A monolayer model with 8 Cu, 8 OH, and 8 BTA ions is firstly cut from vdW-stacking Cu(OH)BTA bulk phase. As the preparation environment is rich of OH, it is reasonably supposed that BTA vacancies exist on the top layer. Therefore, one BTA vacancy is created so as to expose under-coordinated Cu sites. A 4 × 4 Cu(111) supercell with 64 atoms is established for comparison. The vacuum space along the Z direction was larger than 10 Å to avoid the interactions between period images.
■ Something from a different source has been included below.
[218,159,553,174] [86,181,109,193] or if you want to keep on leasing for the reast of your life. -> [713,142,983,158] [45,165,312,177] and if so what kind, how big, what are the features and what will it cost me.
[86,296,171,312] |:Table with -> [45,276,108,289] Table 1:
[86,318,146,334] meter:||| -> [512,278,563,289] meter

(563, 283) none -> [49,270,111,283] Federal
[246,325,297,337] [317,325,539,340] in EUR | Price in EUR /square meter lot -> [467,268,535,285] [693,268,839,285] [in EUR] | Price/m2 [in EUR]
The Brillouin zone was sampled by a 2 × 2 × 1 k points mesh for monolayer slab and 3 × 3 × 1 for Cu(111) slab.

The Gibbs free energy change is defined as ΔG = ΔE + ΔZPE−TΔS, with ΔE obtained from DFT calculations, ΔZPE indicating the corrections in zero-point energies, and ΔS the change of entropy. It is assumed that S = 0 for all the adsorbed species. According to the model of computational hydrogen electrode (CHE), at U = O, the free energy change of proton-coupled electron transfer is equivalent to hydrogen production, namely H+ + e = 1/2 H259. The adsorption energy of *OCCHO species is thus defined as Eads = E*OCCHO + slab – Eslab – 2 E*CO – 0.5 E*H2. The charge transfer between the *OCCHO species and Cu(OH)BTA species was analyzed using the Bader charge.
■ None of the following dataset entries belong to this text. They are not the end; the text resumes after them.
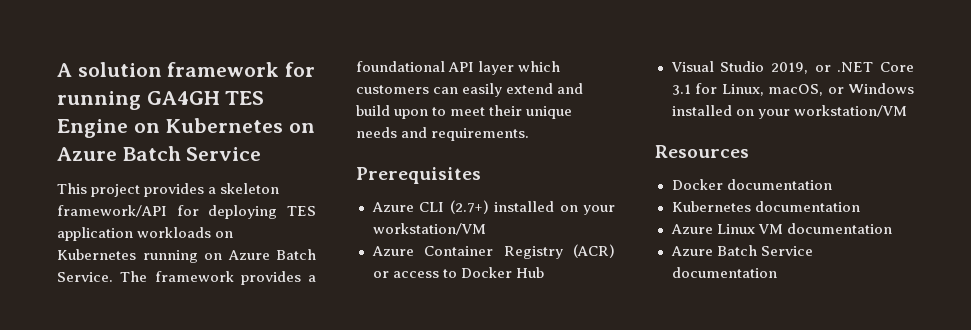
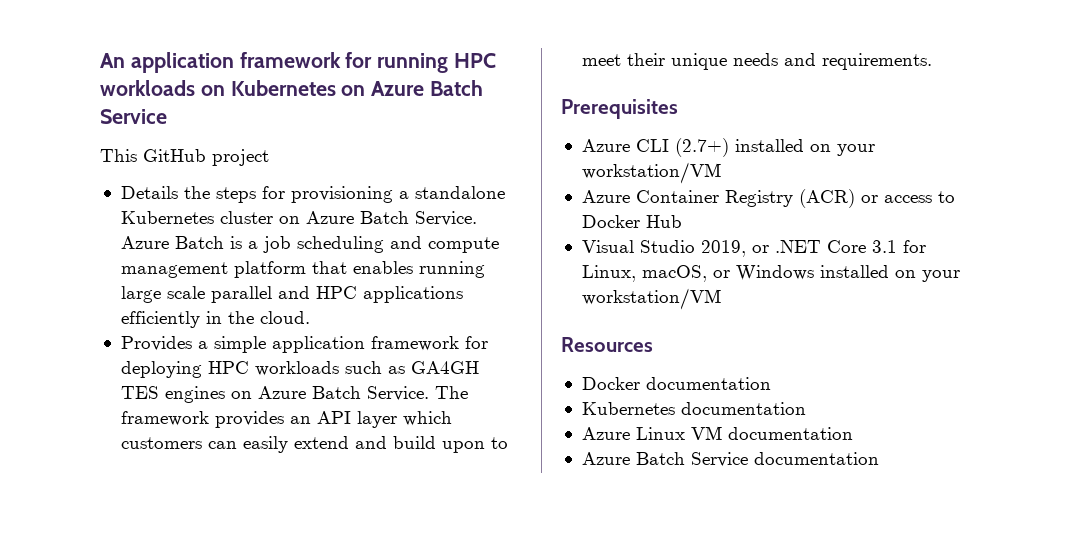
[57,62,162,77] A solution -> [100,52,234,73] An application
[146,91,265,105] [57,119,128,138] GA4GH TES Engine -> [454,53,497,68] [100,80,195,96] HPC workloads
(87, 188) none -> [143,149,206,162] GitHub
[144,183,280,197] [57,205,316,219] [57,227,234,241] [57,249,198,263] provides a skeleton framework/API for deploying TES application workloads on Kubernetes running -> [120,186,505,203] [120,211,477,226] [120,236,499,253] [120,261,485,278] [120,286,463,303] [120,311,310,328] [120,336,488,353] [120,361,479,378] [120,386,225,403] // Details the steps for provisioning a standalone Kubernetes cluster on Azure Batch Service. Azure Batch is a job scheduling and compute management platform that enables running large scale parallel and HPC applications efficiently in the cloud. // Provides a simple application framework for deploying HPC workloads such as GA4GH TES engines
[308,275,316,282] [356,61,445,72] a foundational -> [289,416,311,424] an

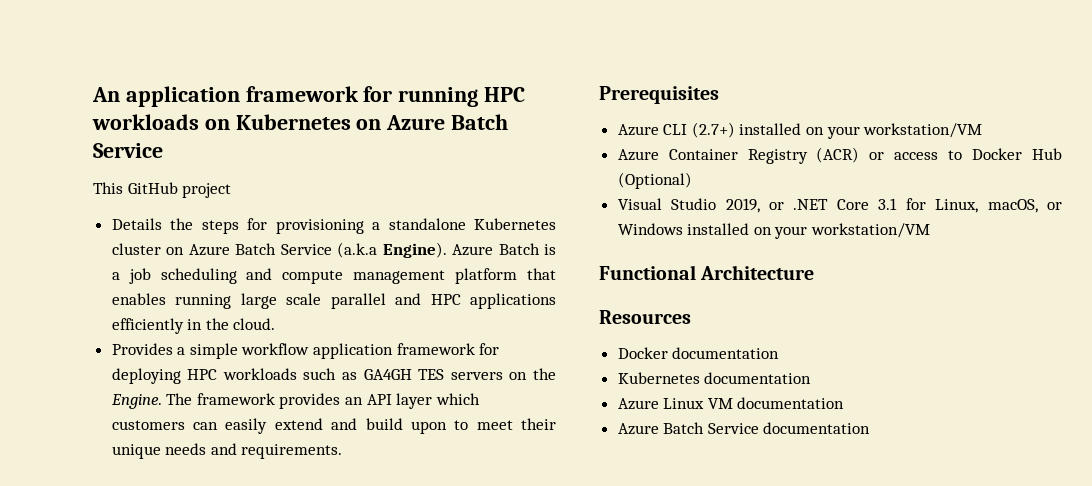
[414,211,477,226] Service. -> [280,242,447,258] Service (a.k.a Engine).
(266, 344) none -> [241,343,310,355] workflow
[164,386,429,403] engines on Azure Batch Service. -> [450,368,557,380] [110,394,162,409] servers on the Engine.
(682, 221) none -> [617,172,692,189] (Optional)
(721, 299) none -> [599,265,815,280] // Functional Architecture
In situ Raman measurements

In-situ Raman was carried out using Lab RAM HR Evolution (Horiba) in a customized flow cell with a 532 nm laser with 10% intensity. 0.1 M KOH electrolyte was used to reduce the interference of fluorescence effect to the Raman spectra. Each spectrum was collected by integration twice, 60 s per integration. The applied potentials ranged from −0.6 to −1.2 V vs. RHE and the in-situ spectra were collected at 0.2 V intervals. One sets of spectra were collected under CO2 with a flow rate of 20 sccm.

In-situ FTIR measurements

In-situ FTIR was carried out using Thermo Scientific Nicolet iS50 FTIR spectrometer with internal reflection configuration at room temperature. An Au film was first deposited on a smooth surface of a Si prism. The air-brush method was used to completely cover the Au film by the catalysts. CO2-saturated 0.1 M KHCO3 was used in the measurements. All spectra were collected in absorbance at a resolution of 4 cm−1 while linear sweep voltammetry was conducted at the same time with a scan rate of 4 mV s−1.

DRIFTs measurements

DRIFTs measurements were conducted in an elevated-pressure cell (DiffusIR Accessory PN 041-10XX) using Thermo Scientific Nicolet iS50 FTIR spectrometer with a wavenumber resolution of 4 cm−1 at room temperature. Background spectra were obtained after flowing under 1 bar of Ar with the rate of 30 sccm at 110 °C for 1 h, following by cooling to 25 °C. The DRIFTs spectra were obtained after purging by 1 bar of CO with the rate of 20 sccm at 25 °C for 30 min, then purging by 1 bar of Ar with the rate of 30 sccm at 25 °C for 1 h.